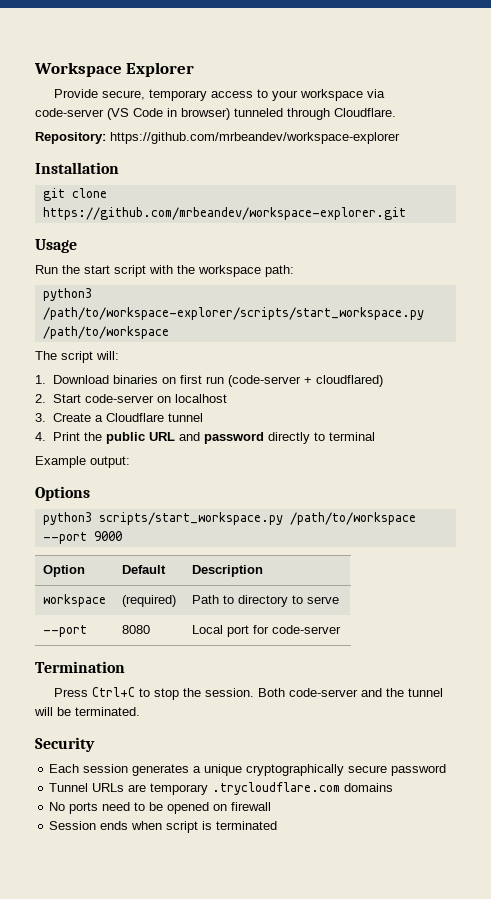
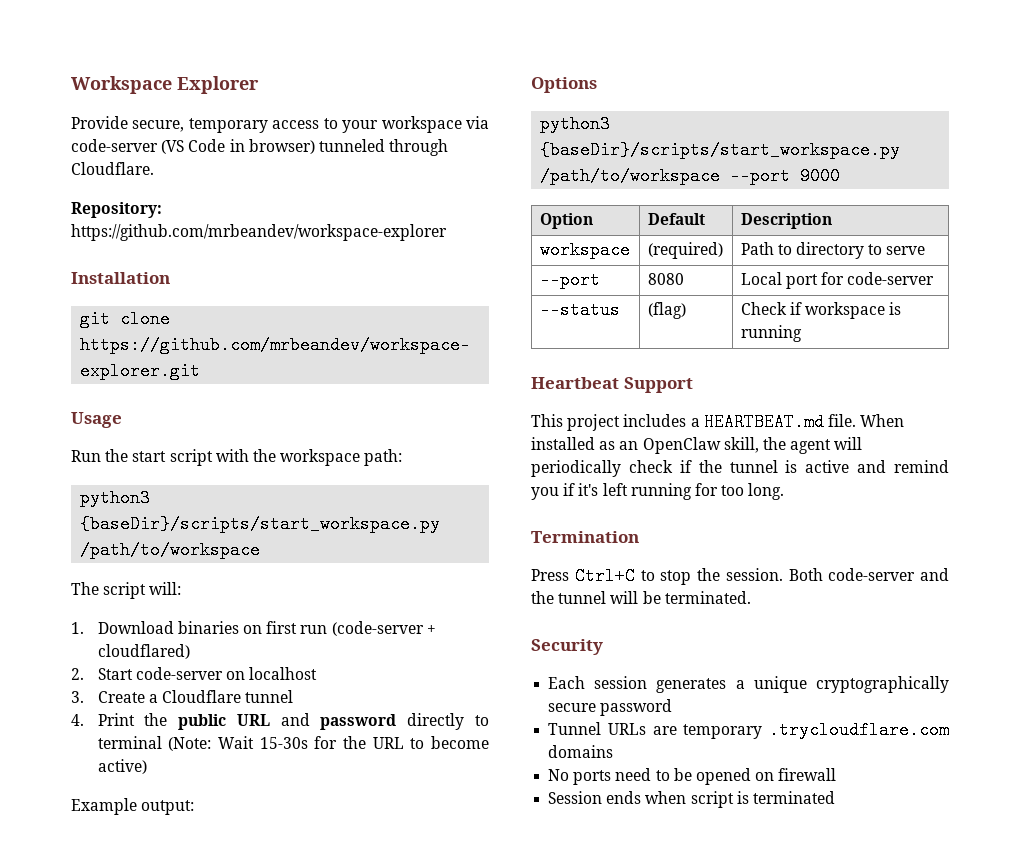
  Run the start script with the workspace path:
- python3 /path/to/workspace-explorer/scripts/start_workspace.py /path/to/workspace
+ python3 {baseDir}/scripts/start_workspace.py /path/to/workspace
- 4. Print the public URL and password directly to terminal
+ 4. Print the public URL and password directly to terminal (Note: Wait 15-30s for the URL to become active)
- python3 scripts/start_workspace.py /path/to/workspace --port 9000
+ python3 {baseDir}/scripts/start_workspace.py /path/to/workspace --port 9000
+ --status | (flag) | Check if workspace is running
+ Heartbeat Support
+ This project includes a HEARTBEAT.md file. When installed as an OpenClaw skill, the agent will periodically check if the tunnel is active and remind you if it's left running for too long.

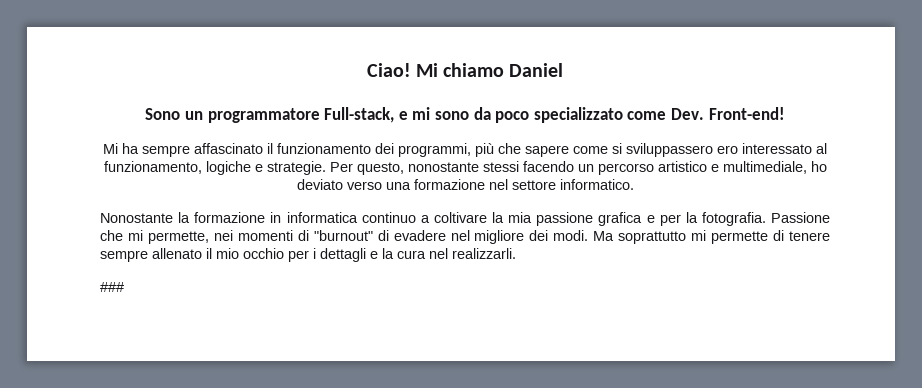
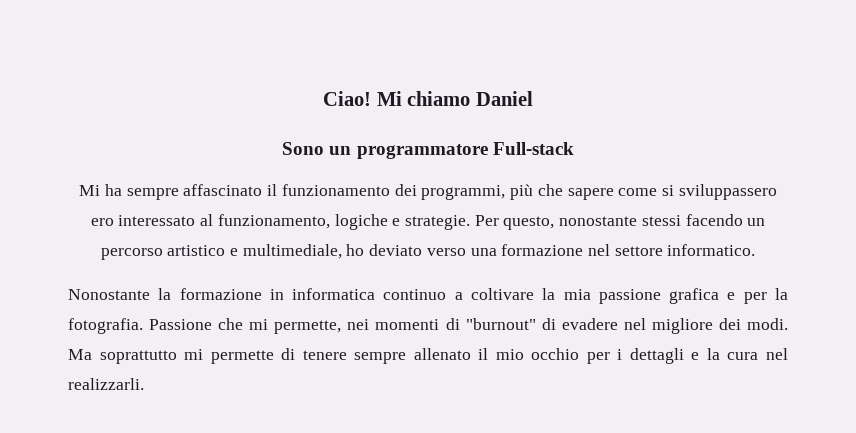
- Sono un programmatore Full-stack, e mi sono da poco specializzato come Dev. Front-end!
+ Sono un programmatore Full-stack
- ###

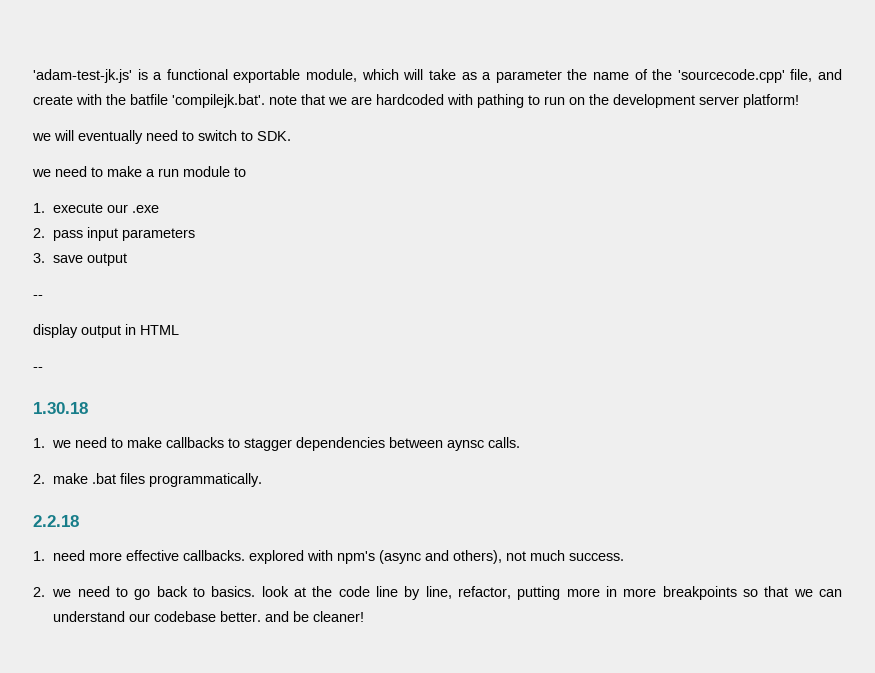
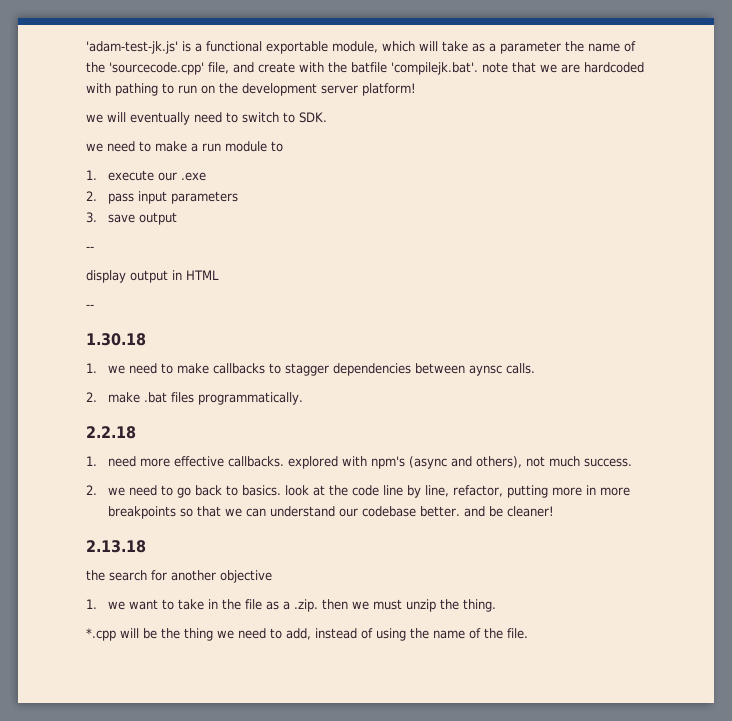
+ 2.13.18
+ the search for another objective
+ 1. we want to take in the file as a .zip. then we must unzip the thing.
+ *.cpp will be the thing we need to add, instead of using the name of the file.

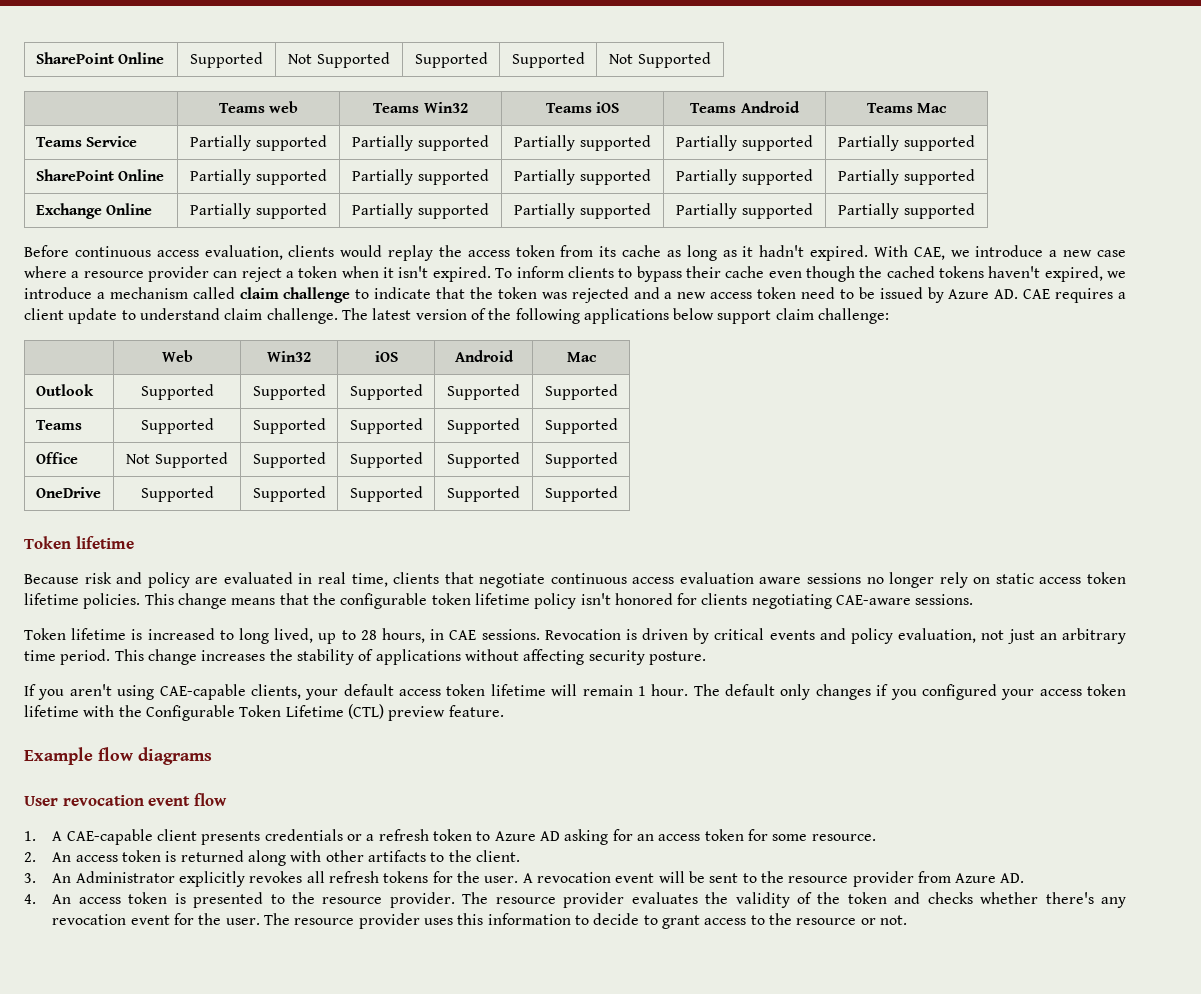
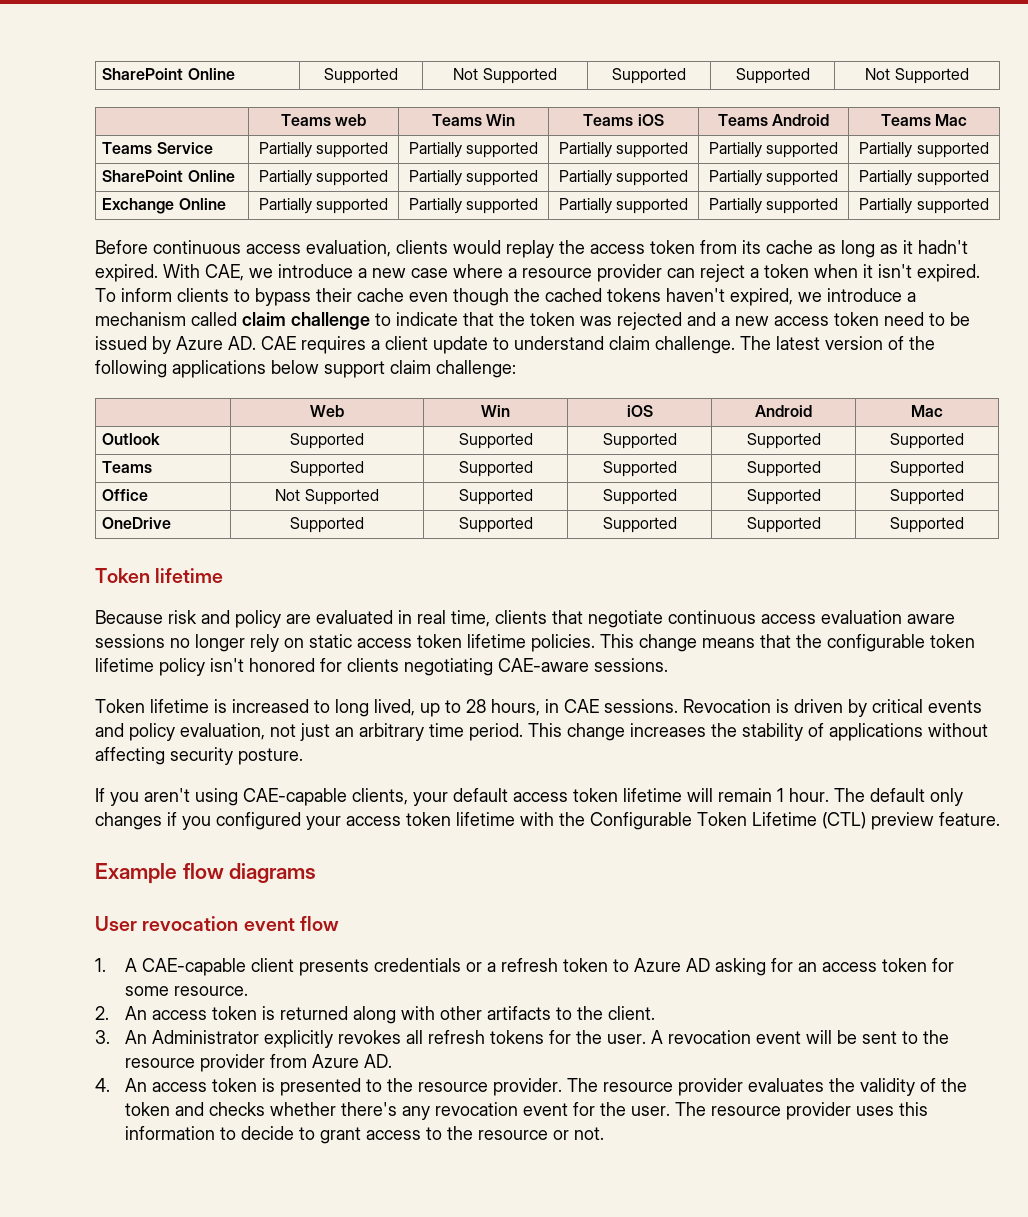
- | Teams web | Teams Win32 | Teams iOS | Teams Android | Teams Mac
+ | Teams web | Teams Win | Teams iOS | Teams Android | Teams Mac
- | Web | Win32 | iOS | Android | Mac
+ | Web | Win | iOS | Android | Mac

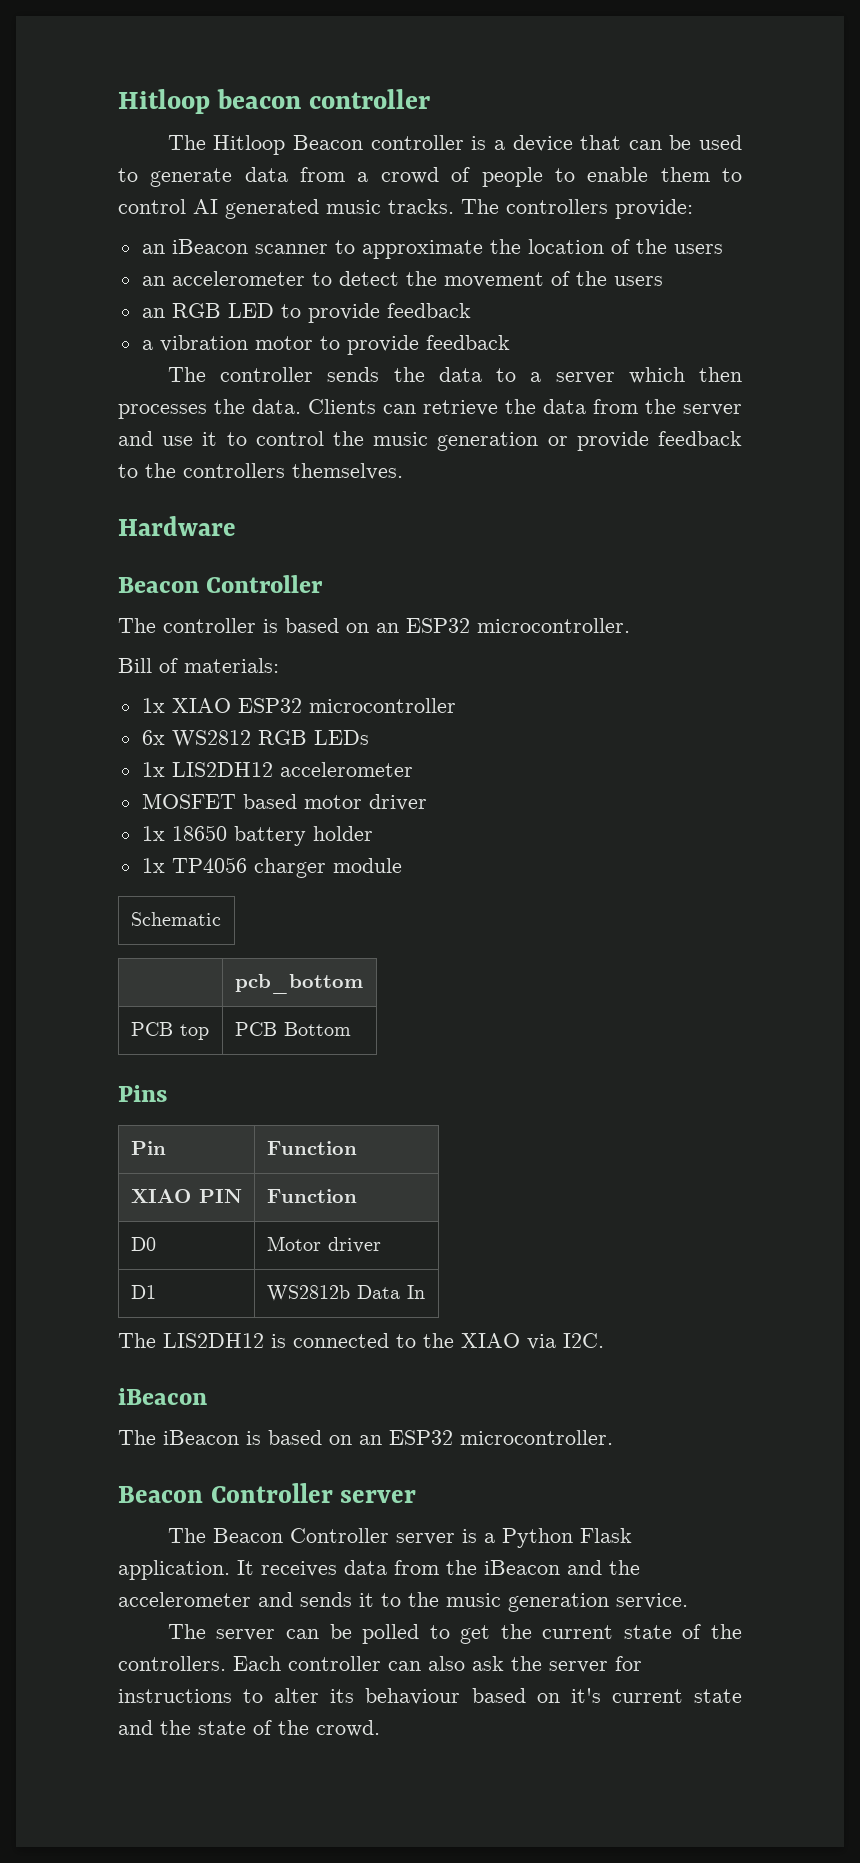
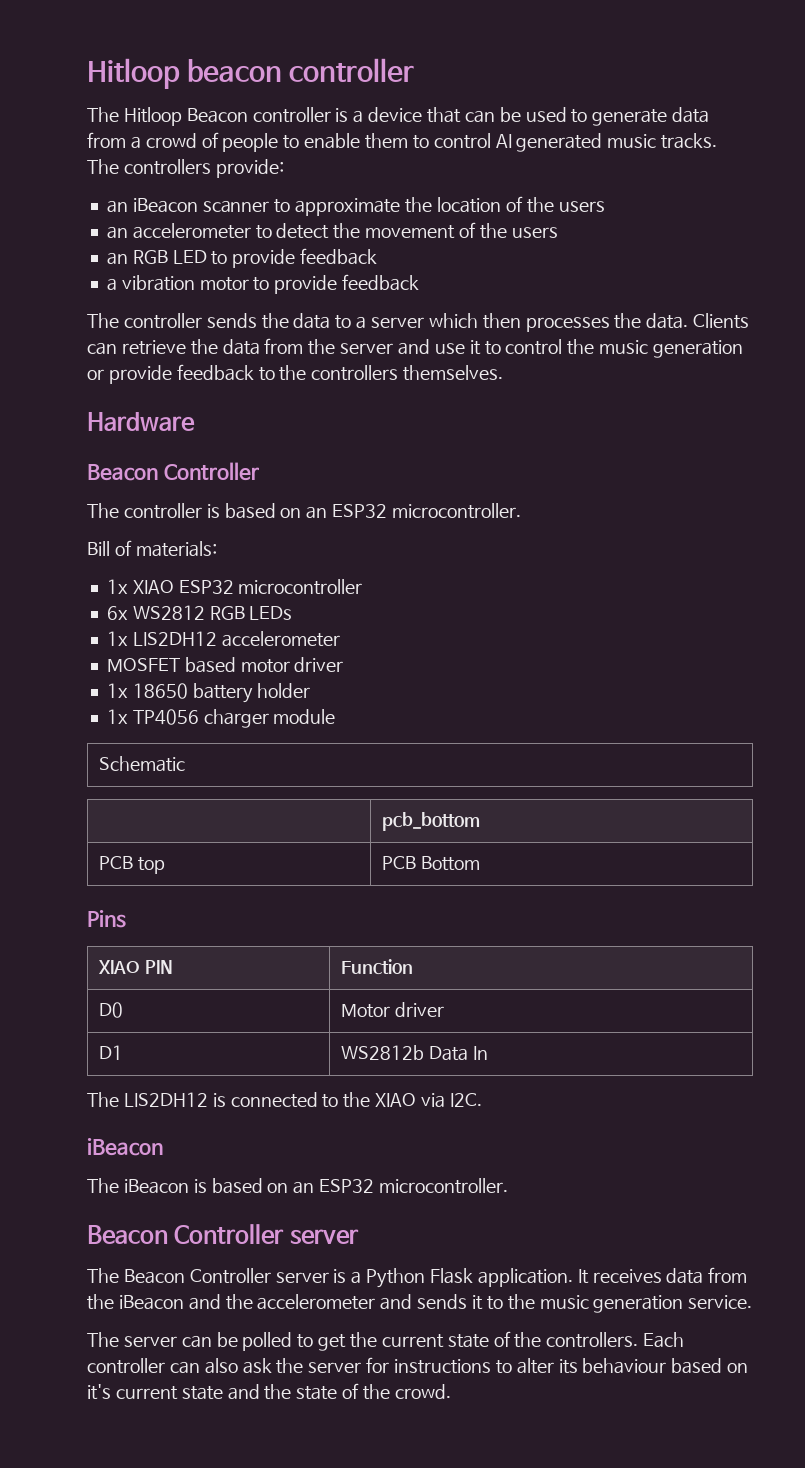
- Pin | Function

§

Exercise aim -
Please copy every line of the material that contains the word "Teams".

Task response -
- | Teams web | Teams Win32 | Teams iOS | Teams Android | Teams Mac
+ | Teams web | Teams Win | Teams iOS | Teams Android | Teams Mac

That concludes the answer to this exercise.